BEGIN DATA LISTING

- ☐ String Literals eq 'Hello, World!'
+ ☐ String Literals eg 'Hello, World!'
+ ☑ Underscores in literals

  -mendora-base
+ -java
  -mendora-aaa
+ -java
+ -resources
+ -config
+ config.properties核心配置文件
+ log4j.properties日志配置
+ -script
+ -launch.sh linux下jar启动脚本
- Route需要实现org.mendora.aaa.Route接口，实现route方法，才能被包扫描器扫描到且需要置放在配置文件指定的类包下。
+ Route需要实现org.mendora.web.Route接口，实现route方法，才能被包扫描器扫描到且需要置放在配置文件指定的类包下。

END DATA LISTING
BEGIN DATA LISTING

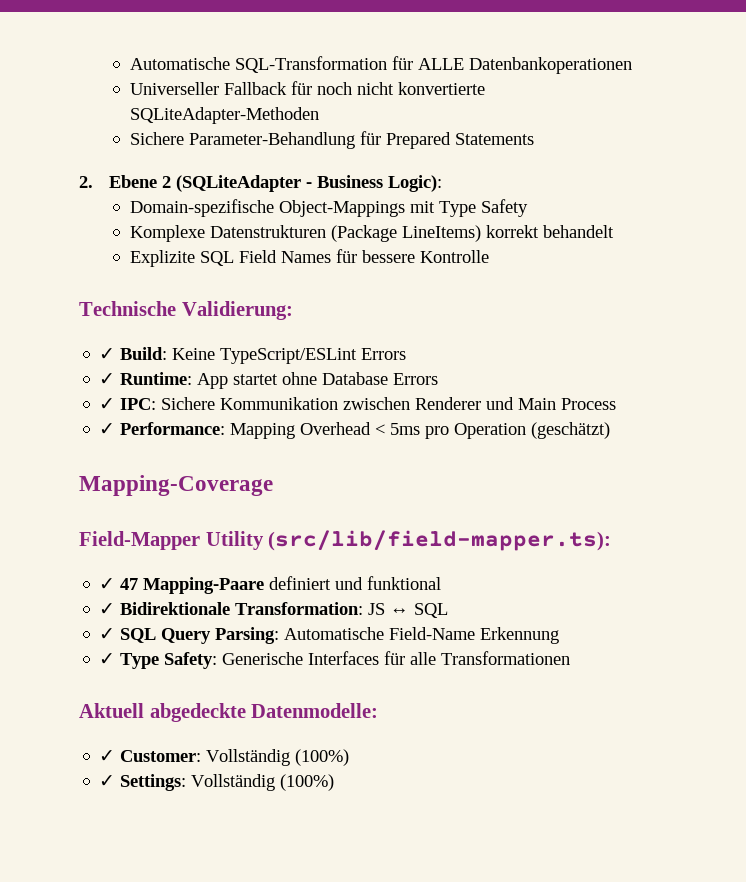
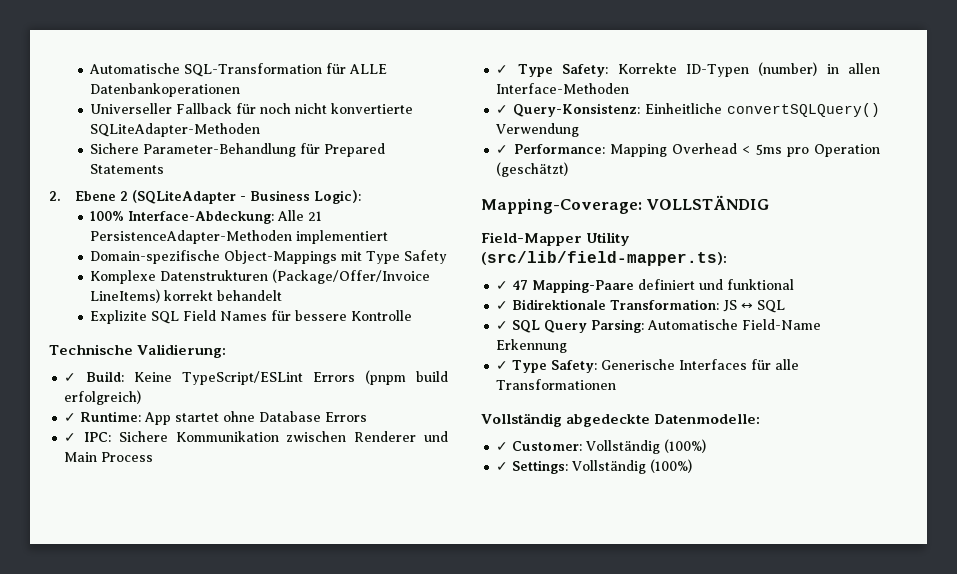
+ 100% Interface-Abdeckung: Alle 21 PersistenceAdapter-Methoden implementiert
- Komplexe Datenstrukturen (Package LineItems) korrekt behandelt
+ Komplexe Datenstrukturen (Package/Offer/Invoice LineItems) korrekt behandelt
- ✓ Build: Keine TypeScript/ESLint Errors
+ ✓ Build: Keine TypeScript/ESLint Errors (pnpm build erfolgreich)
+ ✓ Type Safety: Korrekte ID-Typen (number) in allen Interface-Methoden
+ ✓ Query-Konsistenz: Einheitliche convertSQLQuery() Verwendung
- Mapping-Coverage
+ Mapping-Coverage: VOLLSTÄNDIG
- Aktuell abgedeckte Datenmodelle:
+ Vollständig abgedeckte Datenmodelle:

END DATA LISTING
BEGIN DATA LISTING

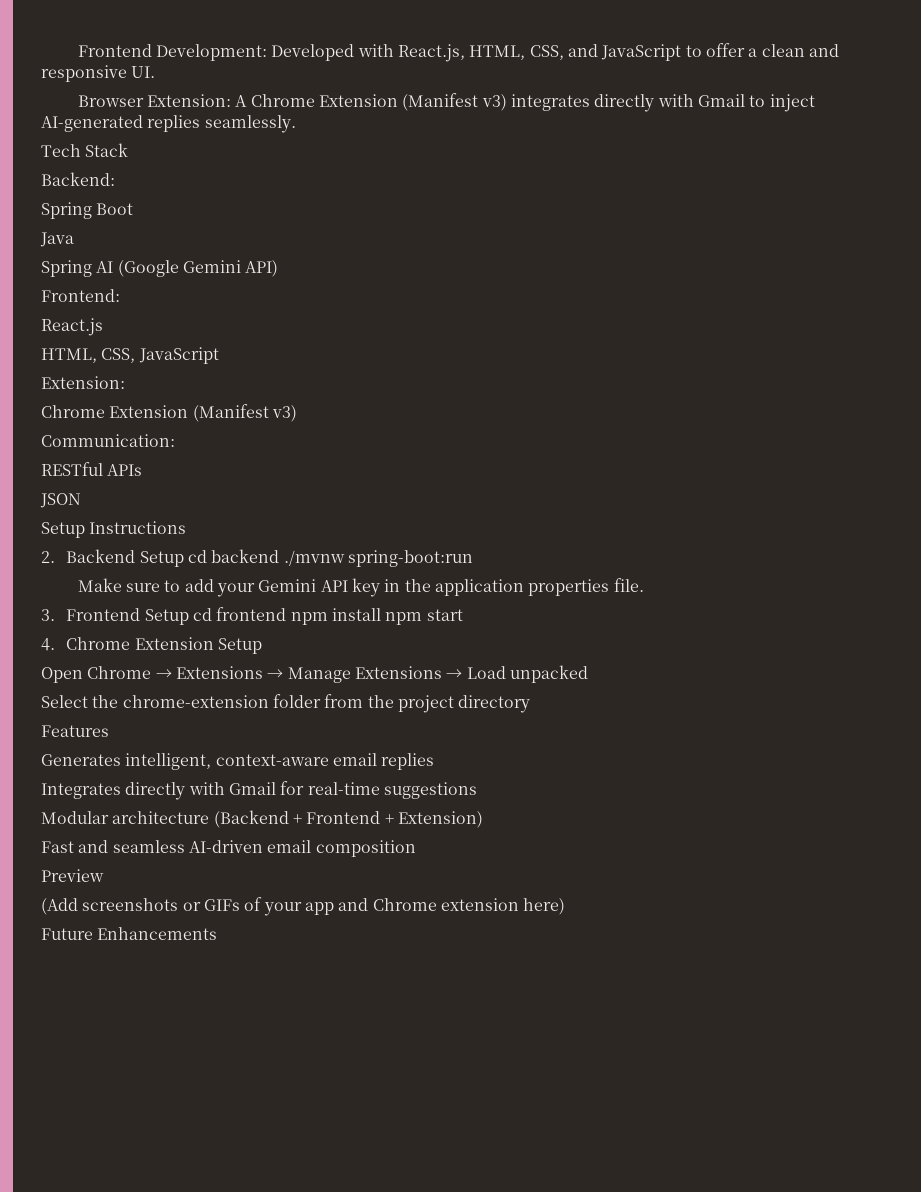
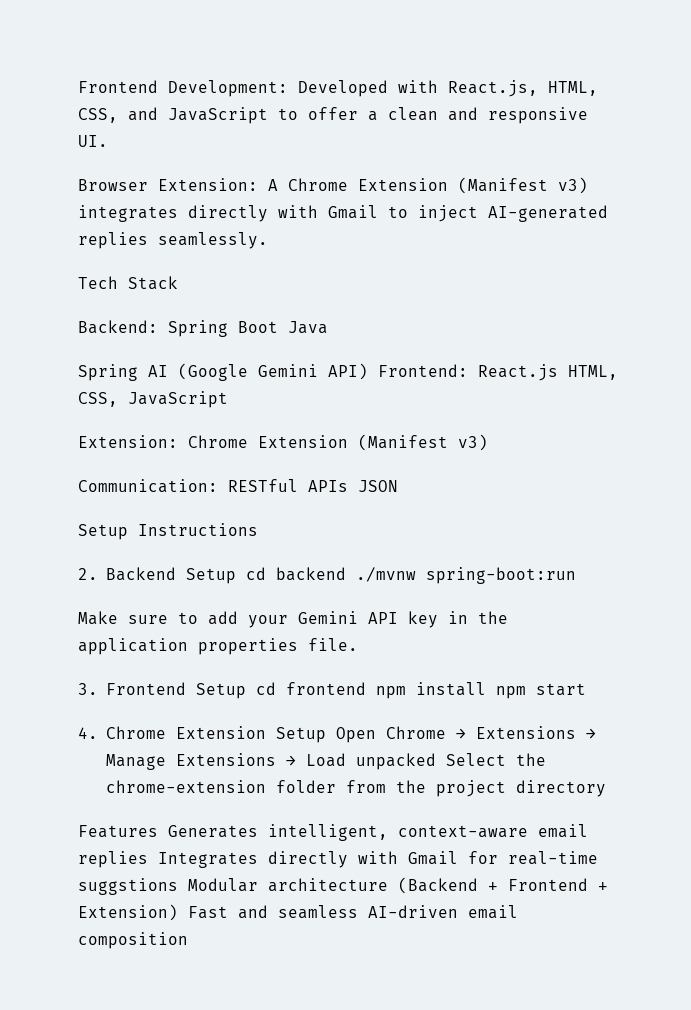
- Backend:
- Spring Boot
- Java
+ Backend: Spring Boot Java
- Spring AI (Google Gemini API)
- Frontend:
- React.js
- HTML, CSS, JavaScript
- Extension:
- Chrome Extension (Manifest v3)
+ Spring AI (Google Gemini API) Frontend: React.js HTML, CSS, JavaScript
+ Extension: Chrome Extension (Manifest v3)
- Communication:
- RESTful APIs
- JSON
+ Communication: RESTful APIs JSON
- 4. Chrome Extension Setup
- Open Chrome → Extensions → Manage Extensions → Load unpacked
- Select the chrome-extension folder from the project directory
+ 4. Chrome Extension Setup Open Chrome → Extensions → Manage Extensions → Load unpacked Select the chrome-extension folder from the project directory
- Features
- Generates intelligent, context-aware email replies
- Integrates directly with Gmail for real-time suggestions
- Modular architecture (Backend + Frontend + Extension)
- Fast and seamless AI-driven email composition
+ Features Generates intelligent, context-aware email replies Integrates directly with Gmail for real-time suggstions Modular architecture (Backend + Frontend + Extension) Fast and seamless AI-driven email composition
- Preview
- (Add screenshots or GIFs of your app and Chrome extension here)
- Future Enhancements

END DATA LISTING

ASSIGNMENT
Only lines that contain the string "behandelt" count; pick each one out of the records and copy it.

TASK OUTPUT
- Komplexe Datenstrukturen (Package LineItems) korrekt behandelt
+ Komplexe Datenstrukturen (Package/Offer/Invoice LineItems) korrekt behandelt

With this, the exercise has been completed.